» **Work required**: An exact copy is required of the lines running from the one that contains "Completate | 68 / ~72" to the end of the material, both ends included, with pictures omitted.

» **Material shown**:
——————

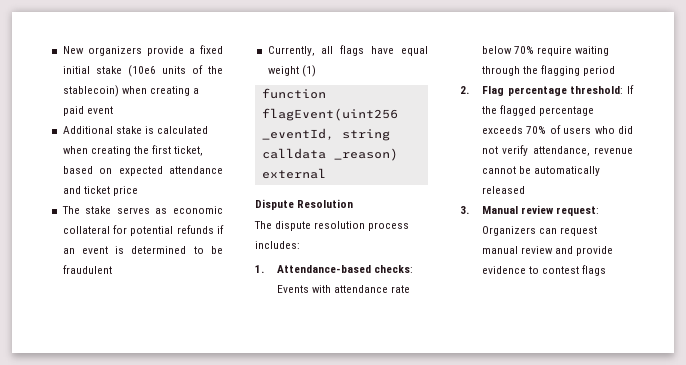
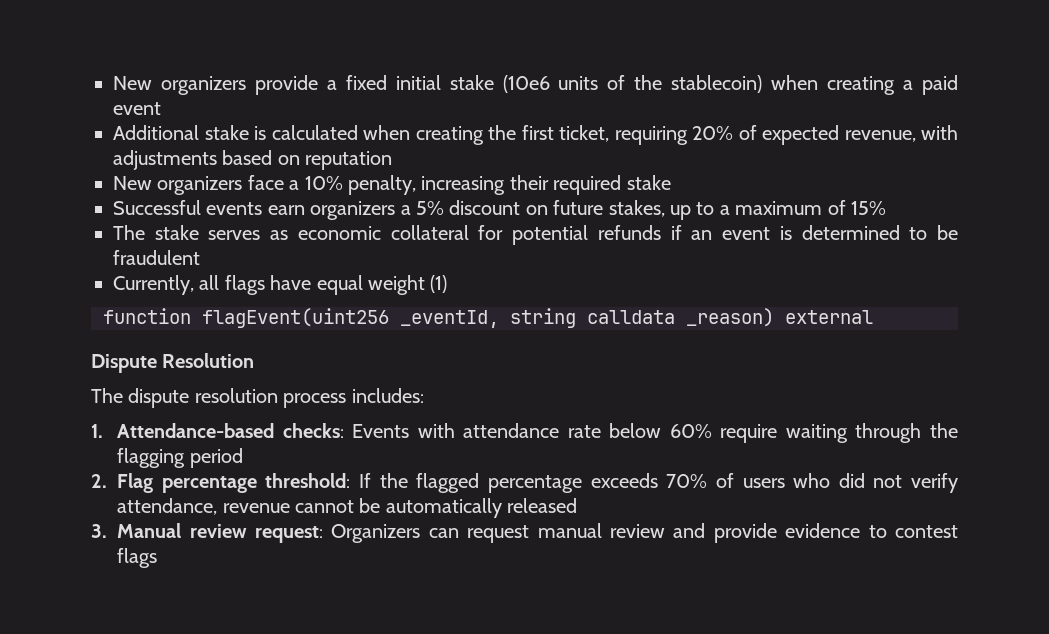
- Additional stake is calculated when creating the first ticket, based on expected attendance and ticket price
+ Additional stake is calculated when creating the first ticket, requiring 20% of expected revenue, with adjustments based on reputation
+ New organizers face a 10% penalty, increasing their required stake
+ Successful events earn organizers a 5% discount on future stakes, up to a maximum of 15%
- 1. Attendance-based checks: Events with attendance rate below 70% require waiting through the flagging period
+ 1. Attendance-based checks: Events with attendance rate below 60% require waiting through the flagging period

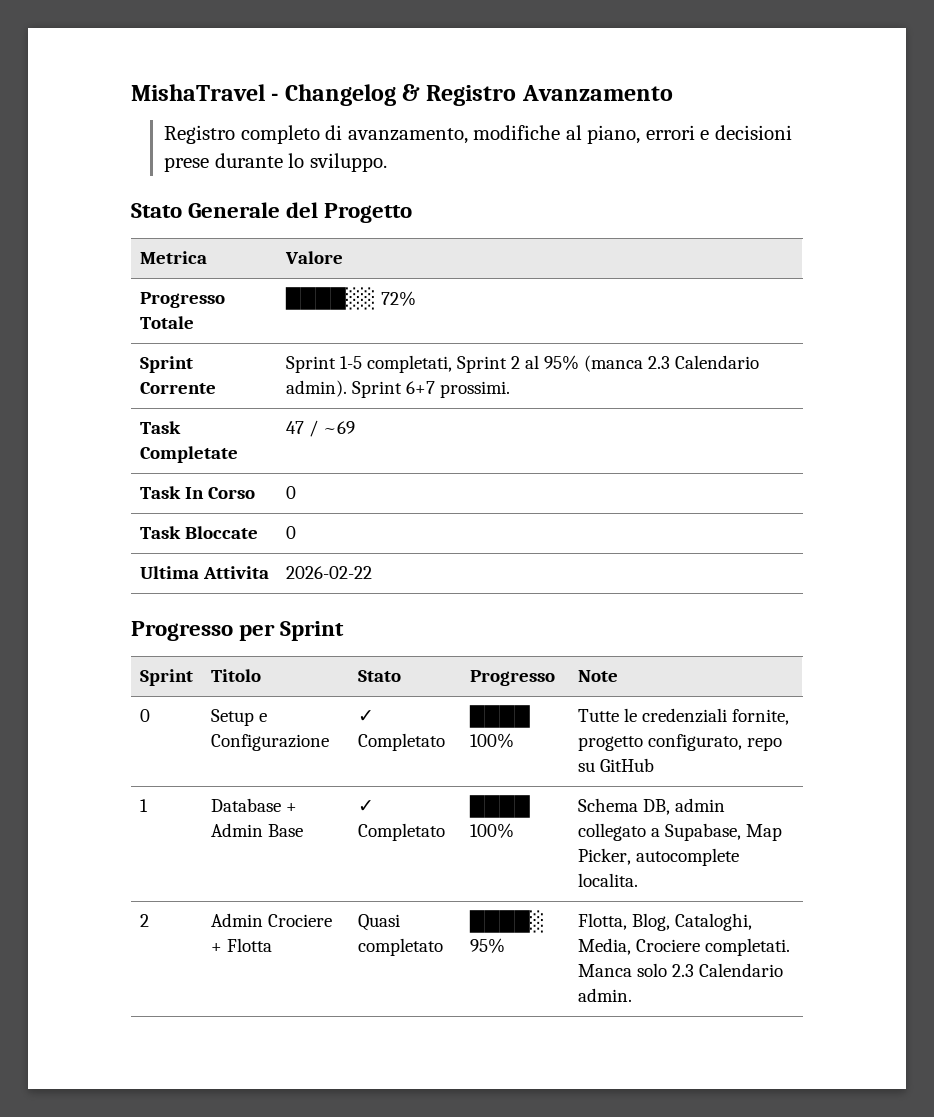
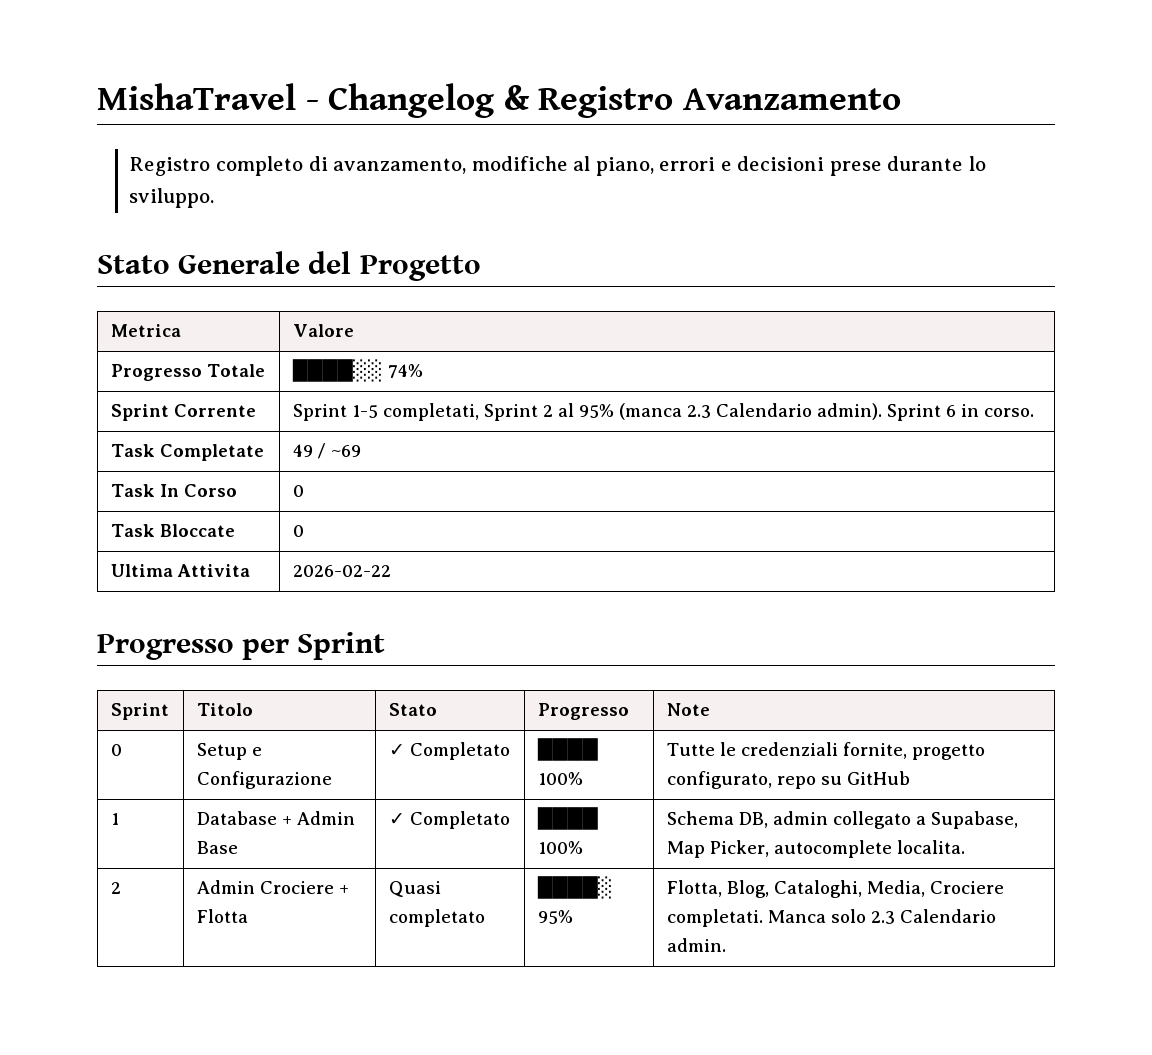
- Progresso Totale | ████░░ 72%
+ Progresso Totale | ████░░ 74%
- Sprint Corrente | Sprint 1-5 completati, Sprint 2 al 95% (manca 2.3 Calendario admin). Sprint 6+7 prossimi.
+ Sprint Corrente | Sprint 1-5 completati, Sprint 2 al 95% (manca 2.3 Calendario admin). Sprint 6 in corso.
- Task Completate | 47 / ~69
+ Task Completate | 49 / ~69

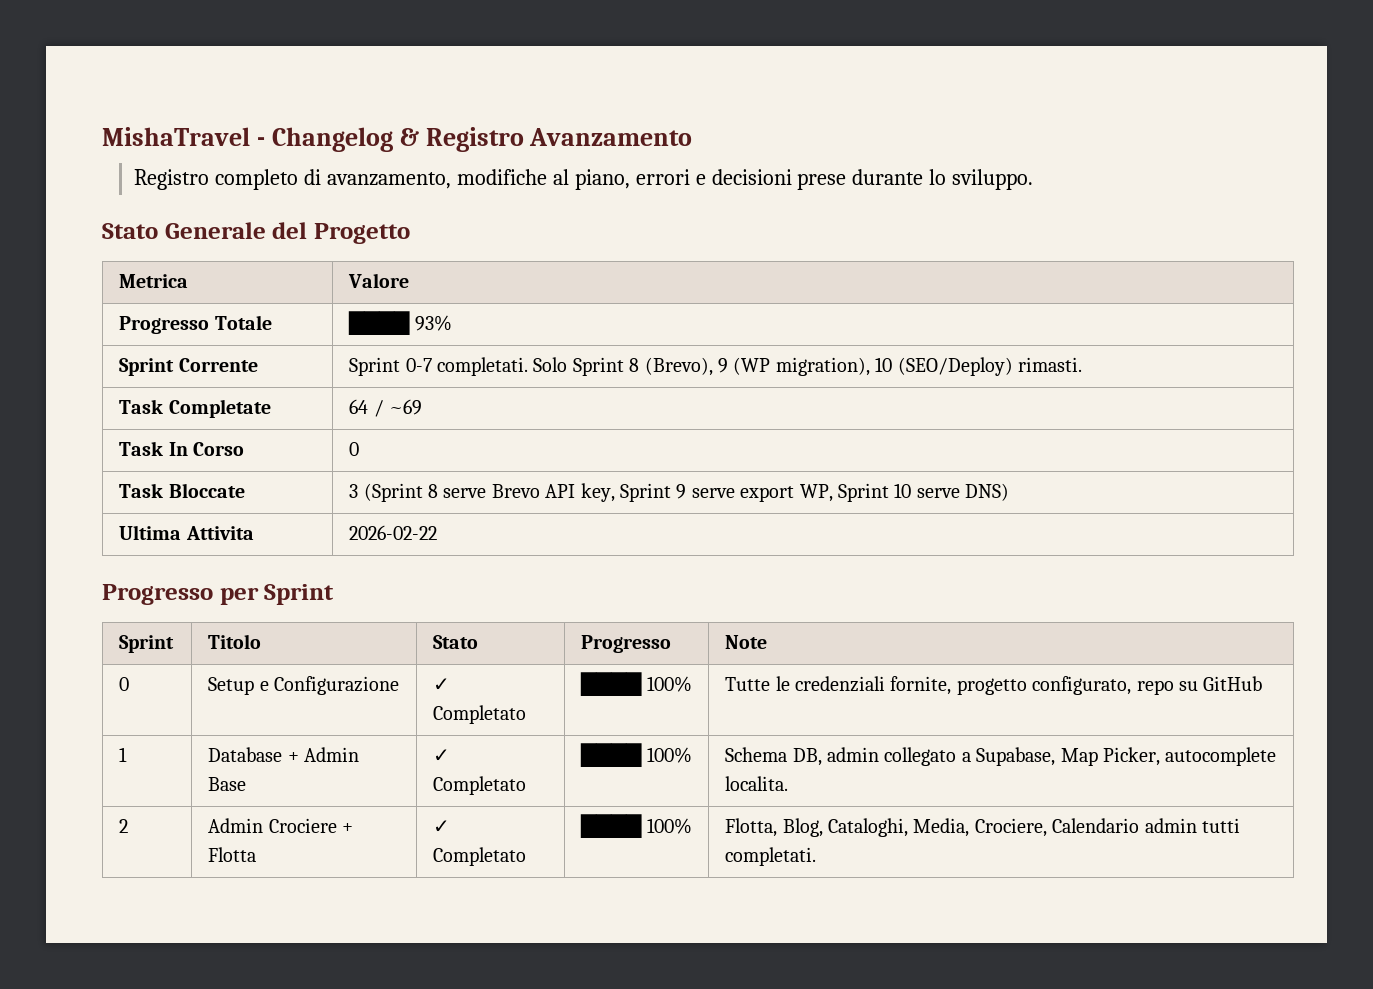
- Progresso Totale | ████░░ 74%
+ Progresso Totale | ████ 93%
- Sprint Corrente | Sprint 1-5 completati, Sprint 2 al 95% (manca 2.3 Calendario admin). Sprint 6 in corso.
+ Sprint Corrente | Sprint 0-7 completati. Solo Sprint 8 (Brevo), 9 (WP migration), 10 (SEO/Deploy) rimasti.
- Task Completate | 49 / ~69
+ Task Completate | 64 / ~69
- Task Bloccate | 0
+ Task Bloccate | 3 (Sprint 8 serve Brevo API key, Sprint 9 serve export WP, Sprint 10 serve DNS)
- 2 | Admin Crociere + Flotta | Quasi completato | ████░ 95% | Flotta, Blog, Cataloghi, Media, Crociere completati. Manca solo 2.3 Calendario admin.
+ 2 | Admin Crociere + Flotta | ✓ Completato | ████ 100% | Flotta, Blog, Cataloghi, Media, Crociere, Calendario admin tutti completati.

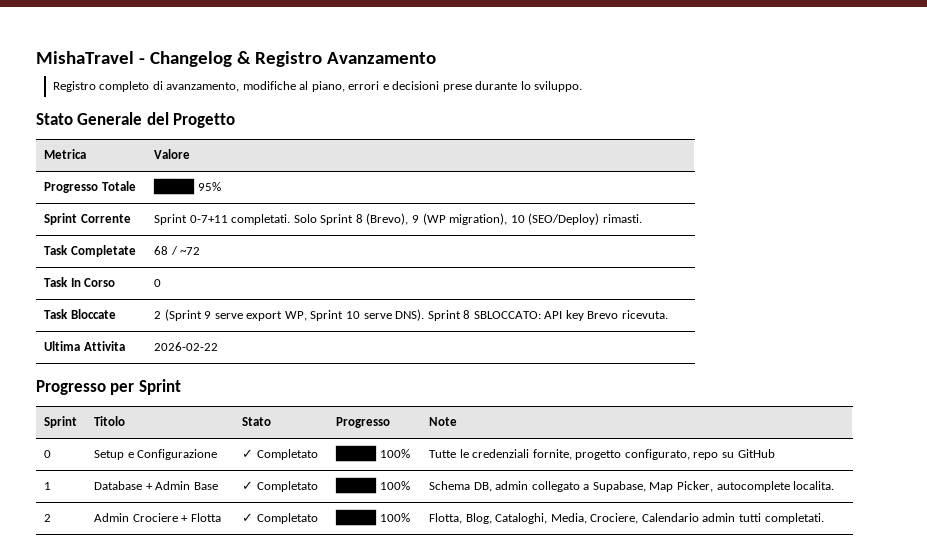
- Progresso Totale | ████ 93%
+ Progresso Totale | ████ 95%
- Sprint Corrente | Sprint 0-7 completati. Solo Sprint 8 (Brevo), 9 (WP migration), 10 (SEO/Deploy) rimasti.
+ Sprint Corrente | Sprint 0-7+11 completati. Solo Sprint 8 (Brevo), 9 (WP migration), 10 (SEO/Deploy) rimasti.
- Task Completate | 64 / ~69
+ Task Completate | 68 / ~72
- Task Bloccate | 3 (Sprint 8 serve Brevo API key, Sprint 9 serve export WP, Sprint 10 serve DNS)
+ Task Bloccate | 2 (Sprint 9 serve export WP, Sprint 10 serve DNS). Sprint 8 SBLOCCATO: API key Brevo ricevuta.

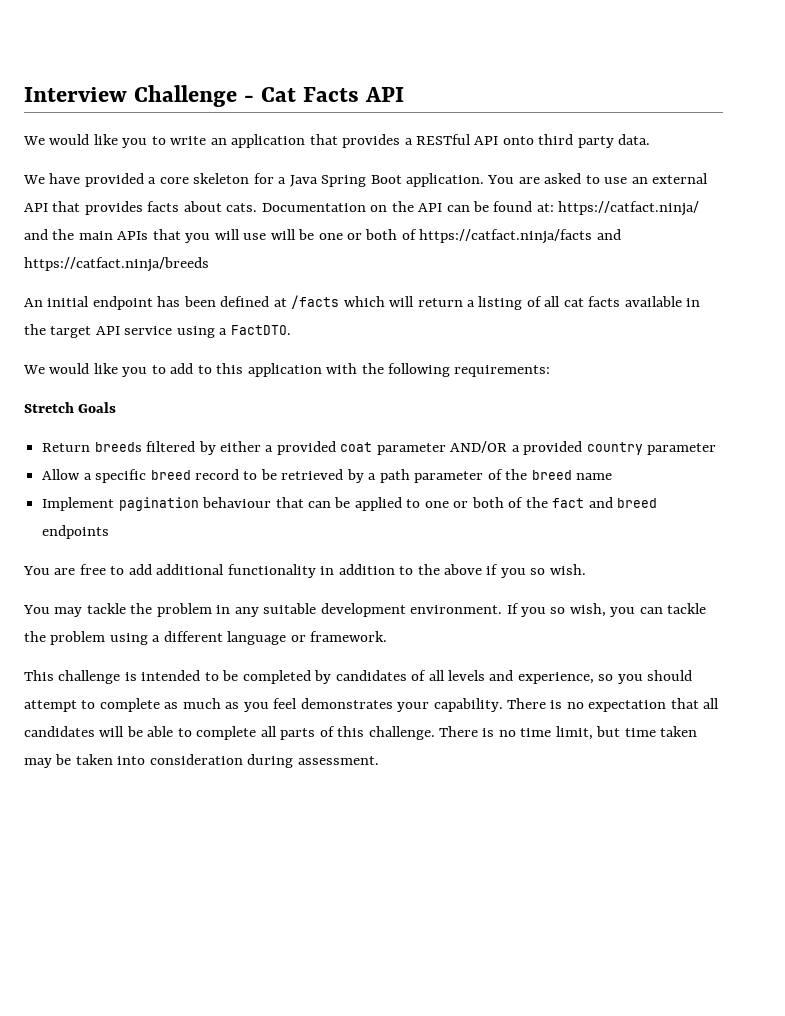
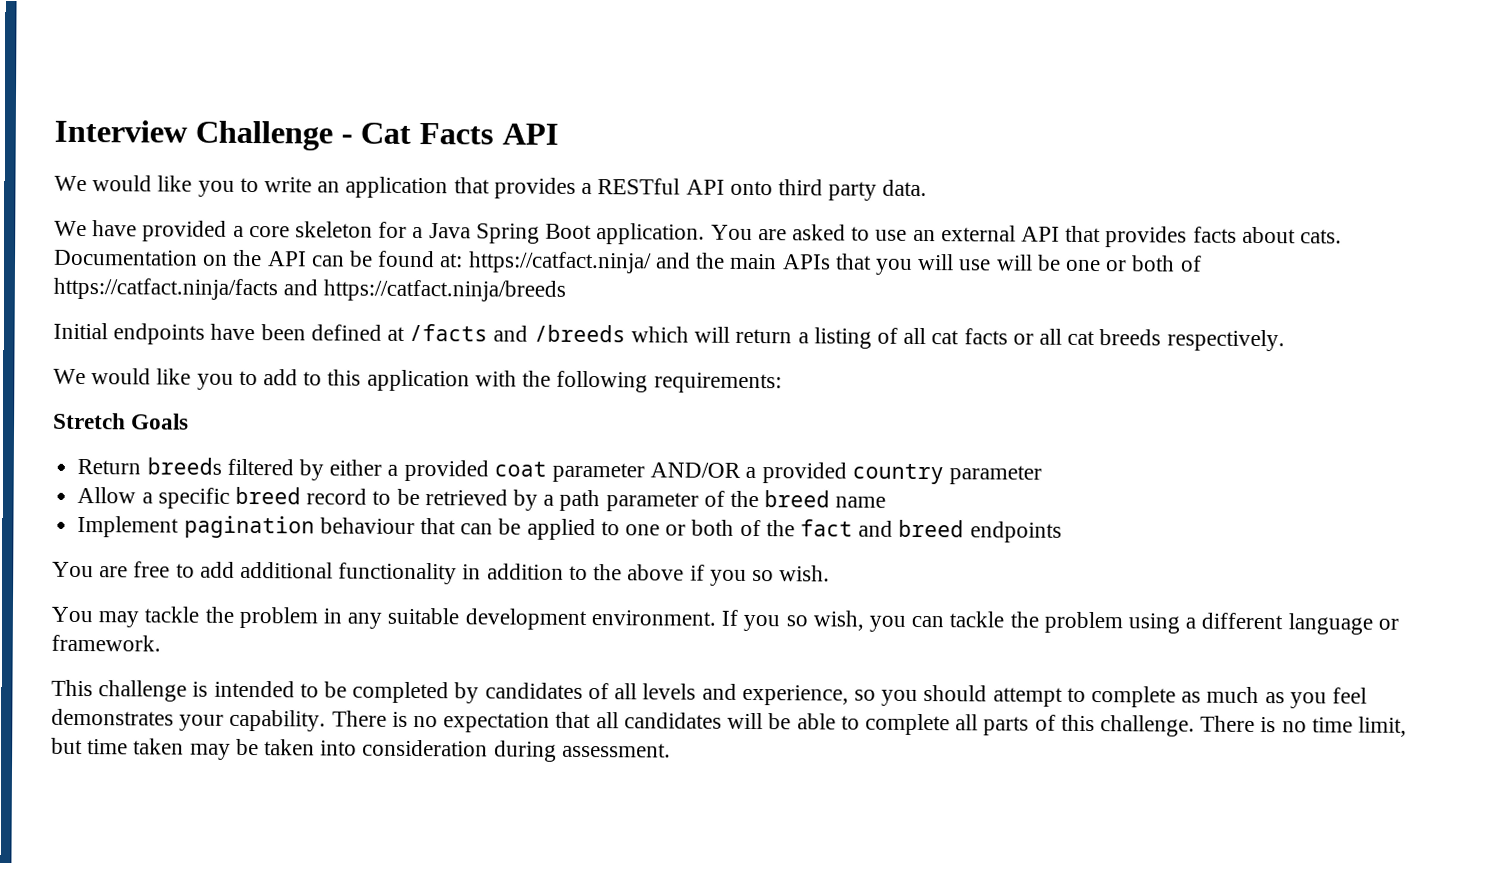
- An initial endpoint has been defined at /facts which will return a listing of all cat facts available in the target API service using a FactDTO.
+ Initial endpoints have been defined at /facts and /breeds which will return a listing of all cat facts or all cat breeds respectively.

——————

» **Solution to this task**:
+ Task Completate | 68 / ~72
- Task Bloccate | 3 (Sprint 8 serve Brevo API key, Sprint 9 serve export WP, Sprint 10 serve DNS)
+ Task Bloccate | 2 (Sprint 9 serve export WP, Sprint 10 serve DNS). Sprint 8 SBLOCCATO: API key Brevo ricevuta.

- An initial endpoint has been defined at /facts which will return a listing of all cat facts available in the target API service using a FactDTO.
+ Initial endpoints have been defined at /facts and /breeds which will return a listing of all cat facts or all cat breeds respectively.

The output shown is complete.